Without further knowledge about this data we have to reframe our questions and conclusions:
- When soda taxes are levied, higher tax rates appear to go hand in hand with decreasing obesity rates
- We cannot draw any conclusions about the impact of “no sales taxes” versus “sales taxes”
- Before we continue with a detailed analysis, we probably need to ask questions about this data. At first glance it makes little sense that counties levy soda taxes either on vending machines or on retail stores but never on both. Then again, I’m not a tax expert.

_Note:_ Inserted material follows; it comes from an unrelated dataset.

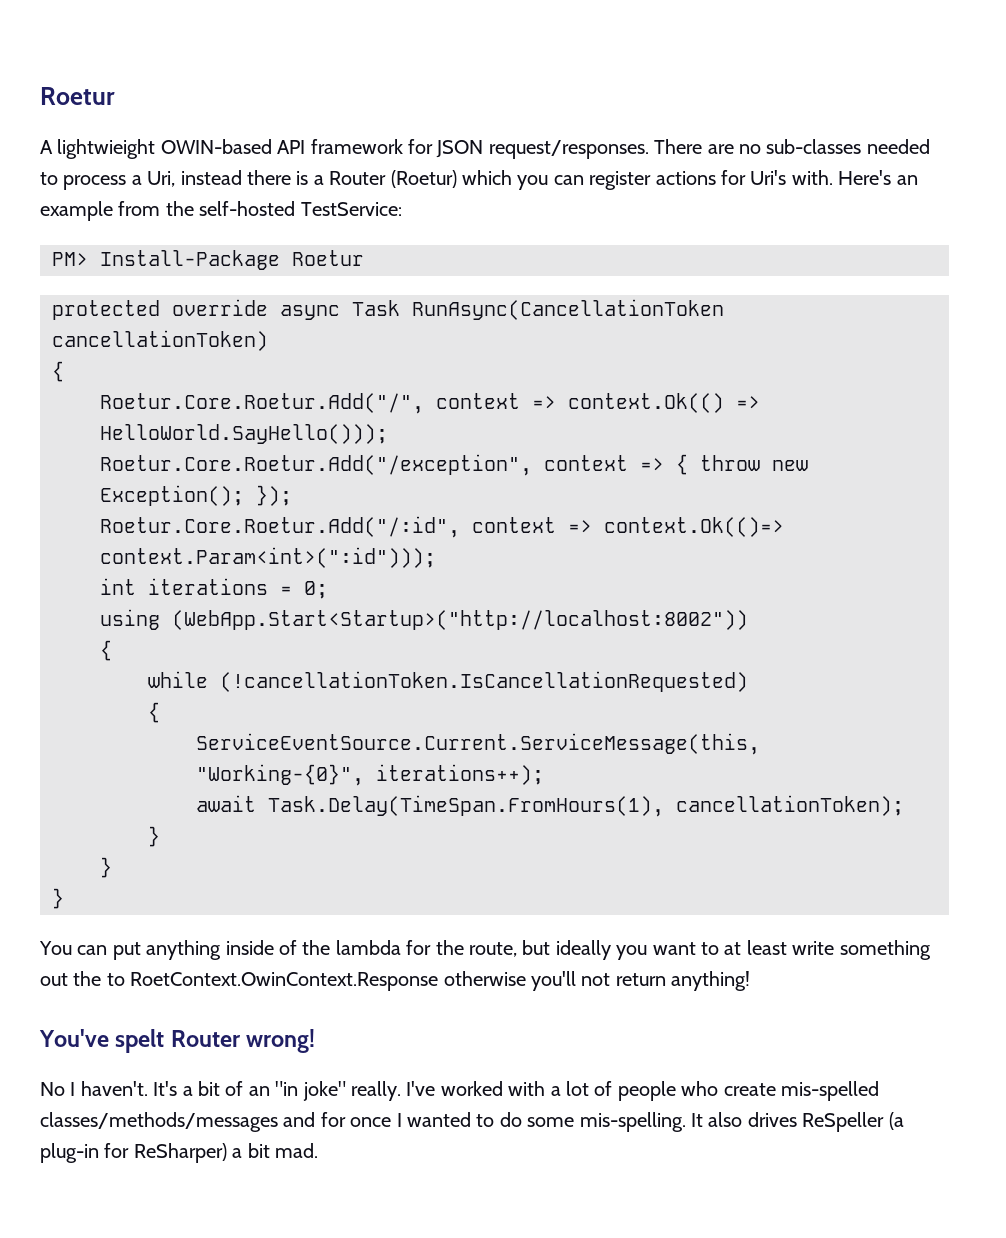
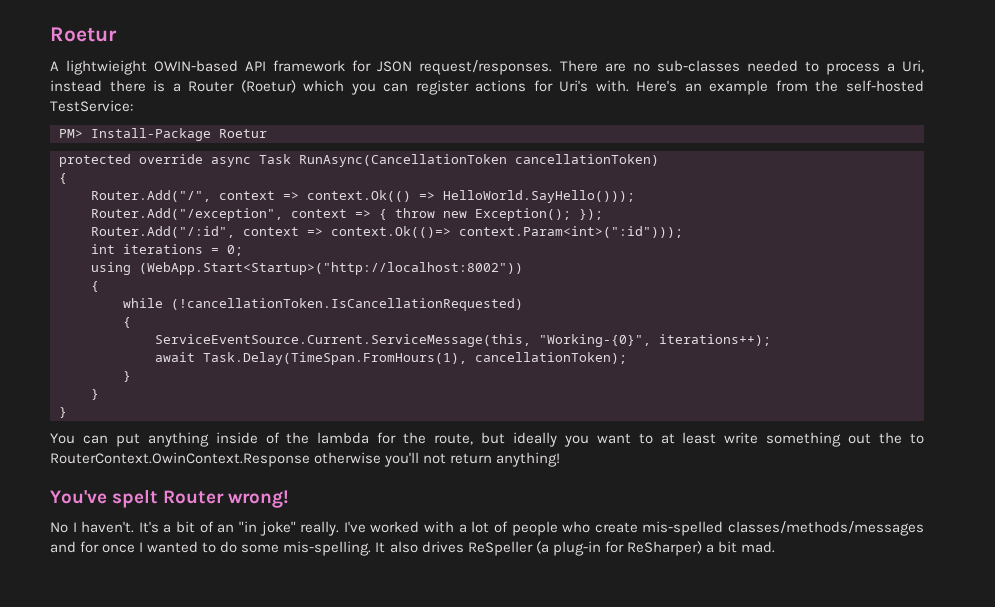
[100,393,424,414] Roetur.Core.Roetur.Add("/", -> [91,190,211,202] Router.Add("/",
[100,454,532,476] Roetur.Core.Roetur.Add("/exception", -> [91,208,283,221] Router.Add("/exception",
[100,516,460,538] Roetur.Core.Roetur.Add("/:id", -> [91,226,235,238] Router.Add("/:id",
[130,972,439,991] RoetContext.OwinContext.Response -> [50,452,310,467] RouterContext.OwinContext.Response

Chances are that we will uncover other areas about which we need to ask questions. Instead of taking the scattershot approach to learning about this data, data exploration helps us to develop very specific questions to ask. With specific questions, we stand a better chance of finding the right subject matter experts to consult.
This was a quick example for exploring data about which we knew nothing when we started. To gain new insights, we sometimes need to apply this “beginners mind” approach even to data about which we already know a lot. After all, errors can happen, collection and processing systems can change without our knowledge and sometimes we find nuggets that were hidden until we started looking for them. One final thought: the next time your boss or client asks to hurry up with the analysis, ask these two questions:
- What are the consequences of making poor decisions because we hurried too quickly through the data exploration?
- Do we need to go for more accuracy or is a ballpark analysis good enough at this time?
Jerome:
thank you for the comment and the link. I am glad to find someone who seems to be more familiar with this data set than I was before working with it. If you have some insight on the soda tax question, I would love to hear it. It seems strange that counties would have sales taxes for soda either in the retail store or in a vending machine but not in both. Any thoughts?
Christine, I am so happy to find someone who worked with that dataset and who explained their thought process. my take is here: http://www.jeromecukier.net/?p=355
Looking forward to read more on this subject on your blog
kind regards,
jerome
Andy:
Thank you for your note. The data that was available to me contains only a snapshot and no time series data – hence the caveat about drawing definitive conclusions from it. You are welcome to download the workbook – just scroll to the bottom of the graph in this post: http://pharma-bi.com/2010/03/beware-of-creative-analytics-lies-damned-lies-and-statistics/ and download it from there.
BTW, your post about public opinion and health care reform looks very interesting 🙂 IMHO, with complicated and far reaching legislation like Health Care Reform, hype and polarized political talk should be expected. It’s a good thing that we no longer live in a TV soundbite world and that we now have the internet to help us cut through the polarizing rhetoric.
Can you publish your Tableau Packaged Workbook? It’d like to explore the data myself. Most curiously, I’d like to look at the data across time.